Nichts war anders, als es hätte sein sollen.
Er rieb sich die Augen. Es war 19.55 Uhr. Inzwischen war die Maschine fast zum Stillstand gekommen. Die Einweisung hatten Major Thomas Nader und ein Kollege übernommen. Nicht einmal das hatte der amerikanische Air Attaché den Deutschen überlassen. Nader selbst war mit dem Messrad das Vorfeld abgeschritten und hatte die Position für das Bugrad bestimmt, und es war unerfreulich weit draußen.
Lavallier erinnerte sich an die nicht enden wollenden Diskussionen, die der Flughafen mit dem Auswärtigen Amt darüber geführt hatte, wo die Air Force One stehen sollte, wenn der Präsident ausstieg. Wäre es nach dem Secret Service gegangen, hätten die Journalisten Clinton nur aus beträchtlicher Entfernung zu Gesicht bekommen – sie wollten die Maschine gar nicht erst aufs Vorfeld rollen lassen. Am liebsten hätten sie den Präsidenten noch auf der Landebahn aussteigen lassen, eine Herausforderung für jedes Teleobjektiv. Eine Brüskierung, hatte der Flughafen eingewandt, eine grobe Missachtung der Medien, unvertretbar in der Medienstadt Köln. Was nützte die Landung des amerikanischen Präsidenten, wenn keiner ein vernünftiges Foto davon schießen konnte?
Das Tauziehen war eine Zeit lang hin- und hergegangen. Der Flughafen insistierte auf Nose in, was hieß, dass die Air Force One auf das VIP-Zelt zufahren und kurz davor stoppen sollte, um der Presse den Präsidenten möglichst hautnah zu präsentieren. Das Auswärtige Amt beharrte auf der Landebahn und ließ sich am Ende zu einem Kompromiss erweichen. Seitlich zum VIP-Zelt würde die Maschine stehen, weit genug draußen, um im Notfall mittels einer Neunzig-Grad-Drehung unverzüglich wieder auf den Runway rollen und das Weite suchen zu können, womöglich ohne gestoppt zu haben.

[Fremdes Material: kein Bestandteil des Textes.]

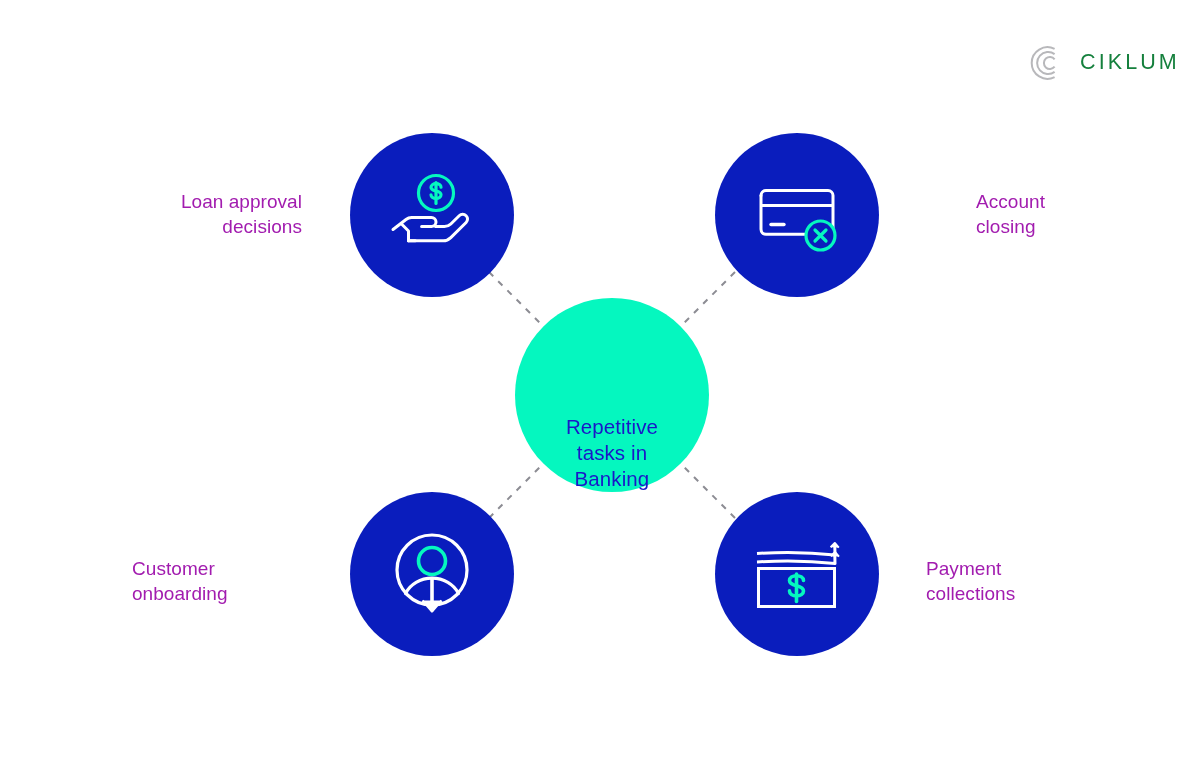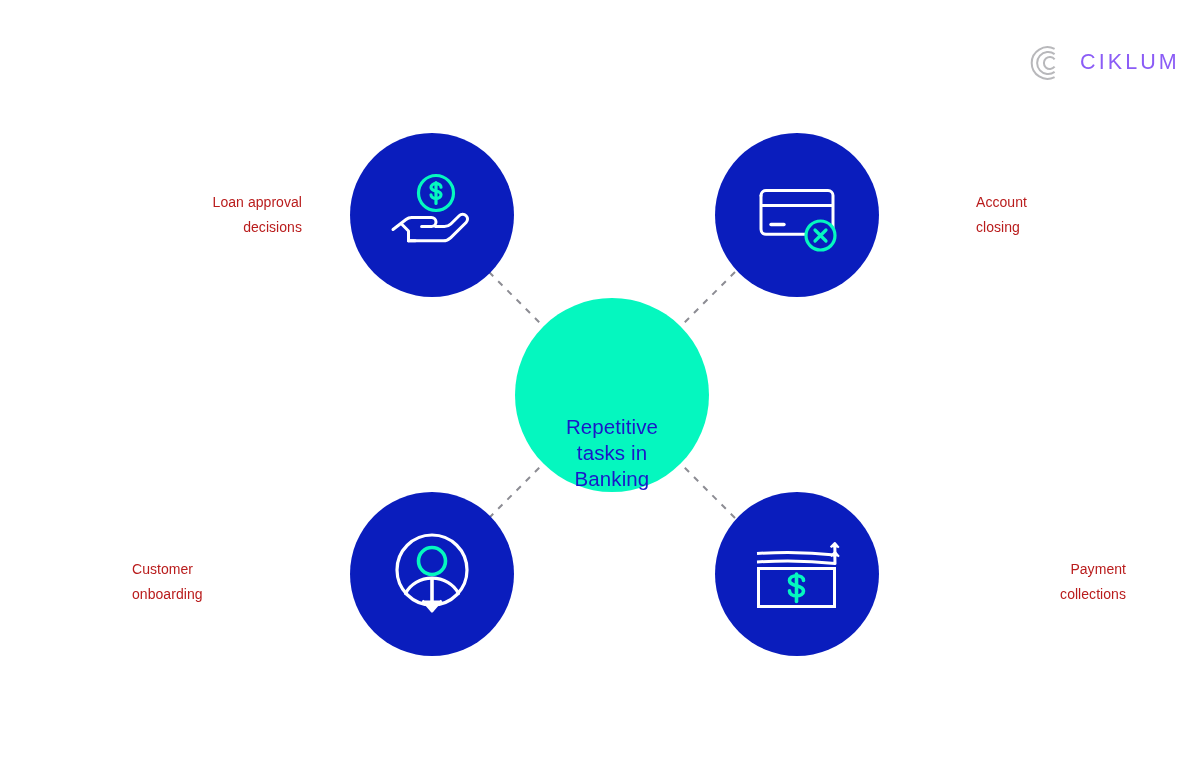--- a/index.html
+++ b/index.html
@@ -32,21 +32,21 @@
     gap: 14px;
   }
   .brand-mark {
     width: 38px;
     height: 38px;
     display: block;
   }
   .brand-name {
     font-size: 21.5px;
     letter-spacing: 3.1px;
-    color: #8b5cf6;
+    color: #15803d;
     font-weight: 400;
     line-height: 1;
     white-space: nowrap;
   }
 
   
   .connectors {
     position: absolute;
     left: 0;
     top: 0;
@@ -90,30 +90,30 @@
   .node svg { display: block; }
 
   .node-tl { left: 350px; top: 133px; }
   .node-tr { left: 715px; top: 133px; }
   .node-bl { left: 350px; top: 492px; }
   .node-br { left: 715px; top: 492px; }
 
   
   .node-label {
     position: absolute;
-    color: #b91c1c;
-    font-size: 14px;
+    color: #a21caf;
+    font-size: 19px;
     line-height: 24.5px;
     letter-spacing: 0.05px;
     white-space: pre-line;
   }
   .label-tl { left: 132px;  top: 190px; width: 170px; text-align: right; }
   .label-tr { left: 976px;  top: 190px; width: 200px; text-align: left;  }
   .label-bl { left: 132px;  top: 557px; width: 170px; }
-  .label-br { left: 926px;  top: 557px; width: 200px; text-align: right;  }
+  .label-br { left: 926px;  top: 557px; width: 200px; text-align: left;  }
 </style>
 </head>
 <body>
 
 <div class="stage">
 
   <div class="brand">
     <span>
       <svg class="brand-mark" viewBox="0 0 40 40" aria-hidden="true">
         <path d="M28 5.2A16.6 16.6 0 1 0 28 34.8" fill="none" stroke="#b8b8bb" stroke-width="2.1"></path>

Immerhin hatten sie wenigstens die Japaner Nose in am heutigen Abend. Sie kamen nach Clinton, die Letzten für heute. Kein wirklicher Trost, aber einer, den man sich wichtig reden konnte.
Lavallier sah Stankowski und Knott im Gespräch mit dem Leiter SI. Brauer wirkte nicht gerade glücklich. Er hatte sechs seiner Leute mitgebracht, hinzu gesellten sich Lex mit einer zwölf Mann starken Abordnung des Secret Service und Lavalliers eigene Leute. Die Botschaftsangehörigen gingen miteinander plaudernd in Richtung Maschine. Die deutsche Abfertigungscrew, vom Sektionsleiter bis zum Oberlader überprüft, hatte die Maschine fast erreicht.
Und überall lagen die Scharfschützen. Sichtbar. Unsichtbar.
Wer wollte dem etwas entgegensetzen, was sie nicht schon längst bedacht hatten?
Vor allem – was?
Lavallier fiel nichts ein. Er seufzte und hoffte, dass es anderen ebenso gegangen war.
O'CONNOR
Die blaue Fronttür der Air Force One schwang auf. Zeitgleich rollte die Gangway heran. Der oberste Absatz der fahrbaren Treppe schmiegte sich mit metallischem Poltern an den Rumpf des Jumbos, dann entstieg der Maschine ein Sicherheitsbeamter, warf einen Blick in die Runde und gab ein Zeichen nach drinnen.
Bill Clinton erschien in der dunklen Öffnung.
Der Präsident trug das gewinnende Lächeln im Gesicht, dem die Republikaner zwei Wahlkämpfe lang nichts hatten entgegensetzen können als Häme und Hass. Er hob den rechten Arm hoch in die Luft und winkte den Menschen auf dem Rollfeld zu, lächelte weiter, während der Wind durch seinen Haarschopf fuhr. Die Bewegungen seines Arms und seiner Finger wurden zusehends langsamer, als habe sich die Luft um ihn herum sirupartig verdickt, wirkten siegessicher und gequält zugleich.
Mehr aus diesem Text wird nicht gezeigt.